Objective: To investigate the relationship between soluble cellular adhesion molecules (sCAMs) and the extent of coronary artery disease (CAD) in patients with stable angina pectoris. Methods and results: Two hundred and ninety-one subjects had fasting levels of circulating intercellular adhesion molecule-1(sICAM-1), vascular cellular adhesion molecule-1 (sVCAM-1), sP-selectin and contents of n-3 polyunsaturated fatty acids (n-3 PUFA) in granulocyte membranes and adipose tissue determined before undergoing elective coronary angiography.
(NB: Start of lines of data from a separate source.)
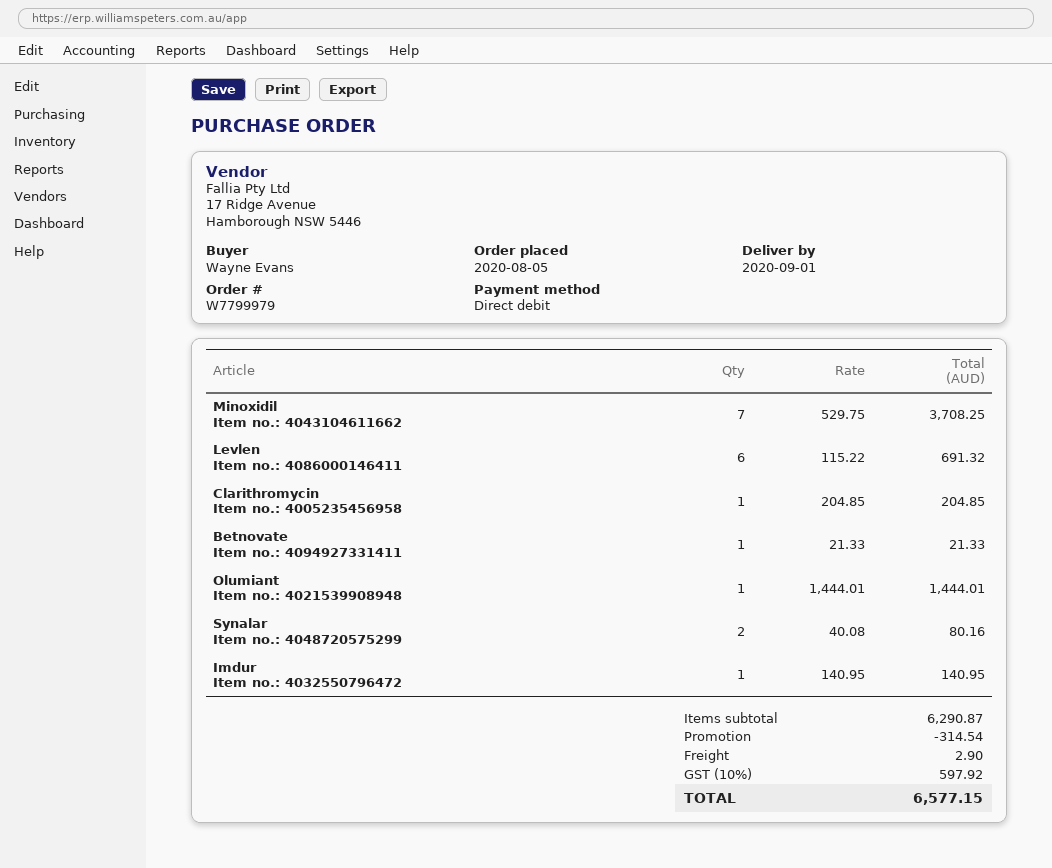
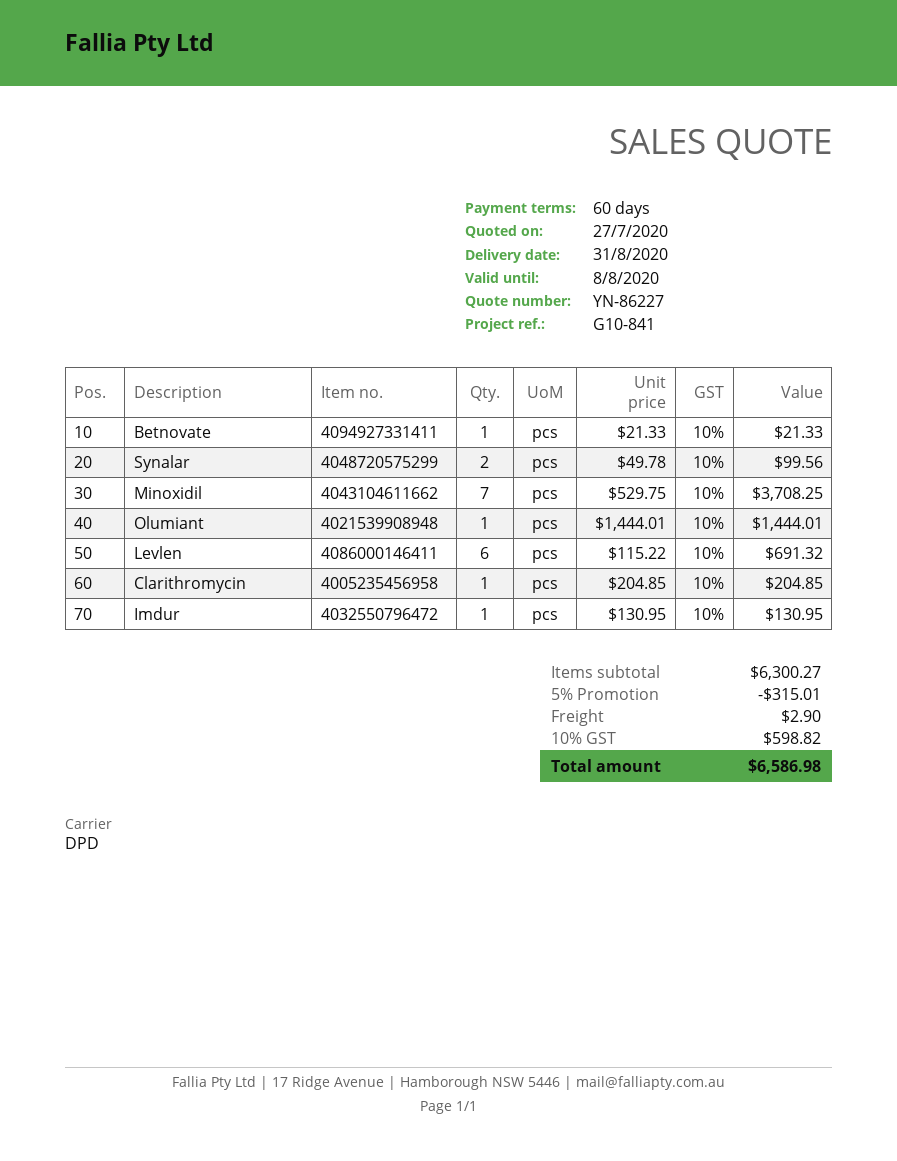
delivery date: 2020-09-01 -> 2020-08-31
Synalar: 2 x 40.08 = 80.16 -> 2 x 49.78 = 99.56
Imdur: 1 x 140.95 = 140.95 -> 1 x 130.95 = 130.95
subtotal: 6290.87 -> 6300.27
discount: 314.54 -> 315.01
tax: 10% = 597.92 -> 10% = 598.82
total: 6577.15 -> 6586.98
Levels of soluble VCAM-1 (983 ± 216 versus 893 ± 196 ng/l, p < 0.001), ICAM-1 (318 ± 140 versus 290 ± 75 ng/l, p < 0.05) and P-selectin (90 ± 27 versus 80 ± 23 ng/l, p < 0.01) were significantly increased in subjects with significant CAD compared to subjects with no significant stenoses. In a linear regression analysis, both sVCAM-1 and sP-selectin, but not sICAM-1, correlated to the presence and the severity of CAD. Both sICAM-1 and sP-selectin were significantly correlated to current smoking status and a history of myocardial infarction. The content of total n-3 PUFA and docosahexaenoic acid in adipose tissue was marginally, but significant positively correlated to VCAM-1. Conclusion: sVCAM-1 and sP-selectin may serve as markers of CAD in patients with stable angina pectoris. Only sVCAM-1 was weakly correlated to n-3 PUFA in adipose tissue.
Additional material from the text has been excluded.